Host            github-fredbeebe
    Hostname        github.com
    User            git
    IdentityFile    ~/.ssh/id_rsa_fredbeebe
    IdentitiesOnly yes
    PreferredAuthentications publickey

Host            github-josward
    Hostname        github.com
    User            git
    IdentityFile    ~/.ssh/id_rsa_josward
    IdentitiesOnly yes
    PreferredAuthentications publickey

# etc

And we set up a Git remote for each identity in each Git working copy:

$ cd ~/src/example
$ git remote -v
fred    git@github-fredbeebe:our_org/example.git (fetch)
fred    git@github-fredbeebe:our_org/example.git (push)
jim     git@github-josward:our_org/example.git (fetch)
jim     git@github-josward:our_org/example.git (push)

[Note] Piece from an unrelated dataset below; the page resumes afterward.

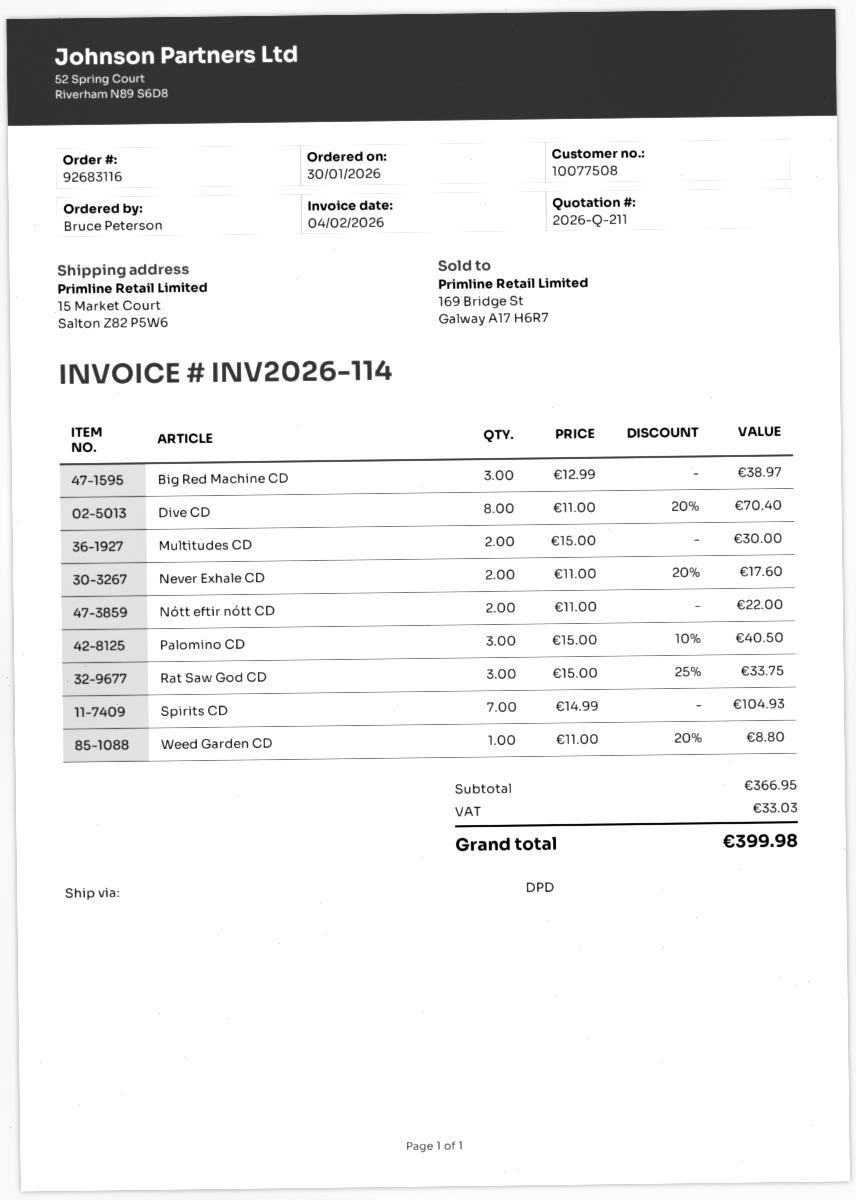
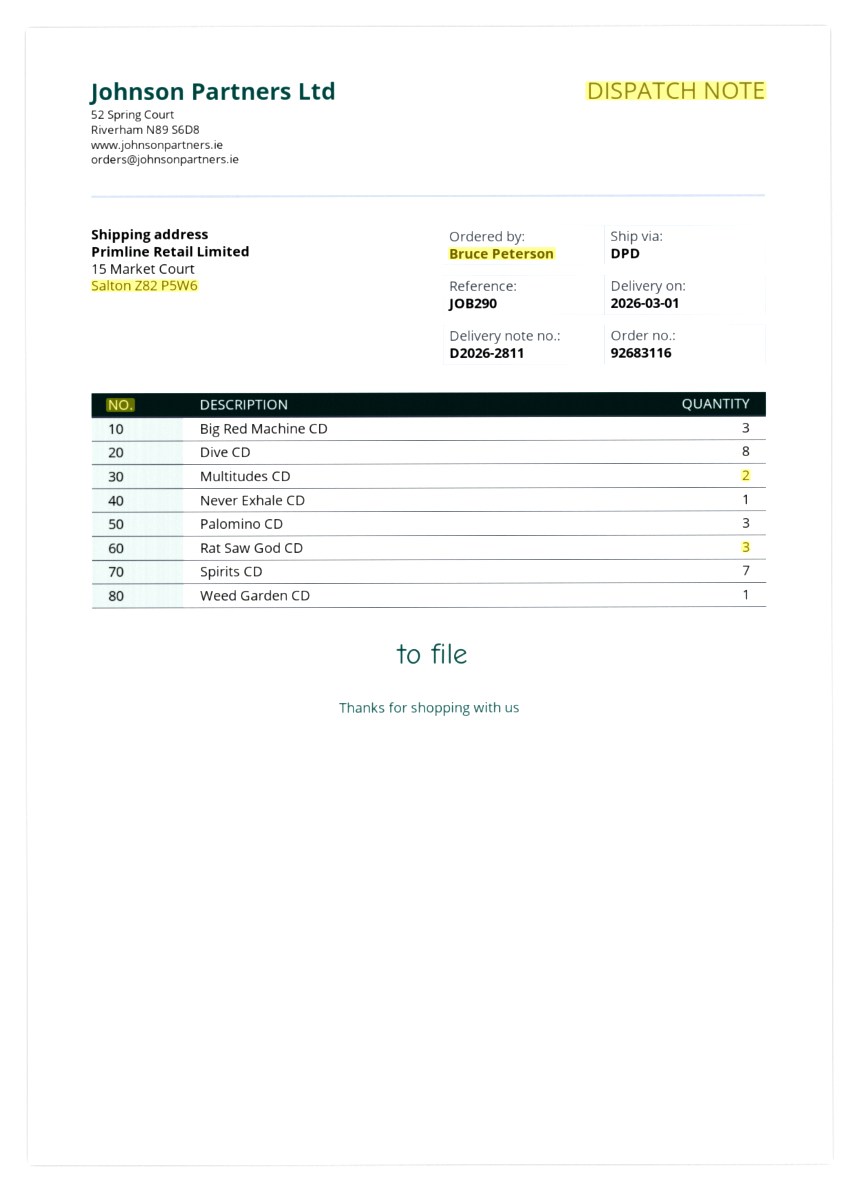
Never Exhale CD: 2 -> 1
Nótt eftir nótt CD: 2 -> none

Here, our_org is the GitHub or­ga­ni­za­tion and example is the GitHub repository, which can also be found at https://github.com/our_org/example.

Adding a New Remote

To add a sheila remote, create an SSH key called id_r­sa_sheila­corn, upload the key to Sheila’s GitHub account, then add a github-sheilacorn Host entry to ~/.ssh/config:

Host            github-sheilacorn
    Hostname        github.com
    User            git
    IdentityFile    ~/.ssh/id_rsa_sheilacorn
    IdentitiesOnly yes
    PreferredAuthentications publickey

Finally, in each Git working copy:

$ cd ~/src/example
$ git remote add sheila git@github-sheilacorn:our_org/example.git

Now we can say:

All other Git commands behave just as before.

So far, it seems to be working well.

Tip

If you get "Too many au­then­ti­ca­tion failures for username" when using SSH, try using ssh -o 'I­den­ti­tiesOn­ly yes' instead. By default, ssh-agent will promis­cu­ous­ly offer many identities.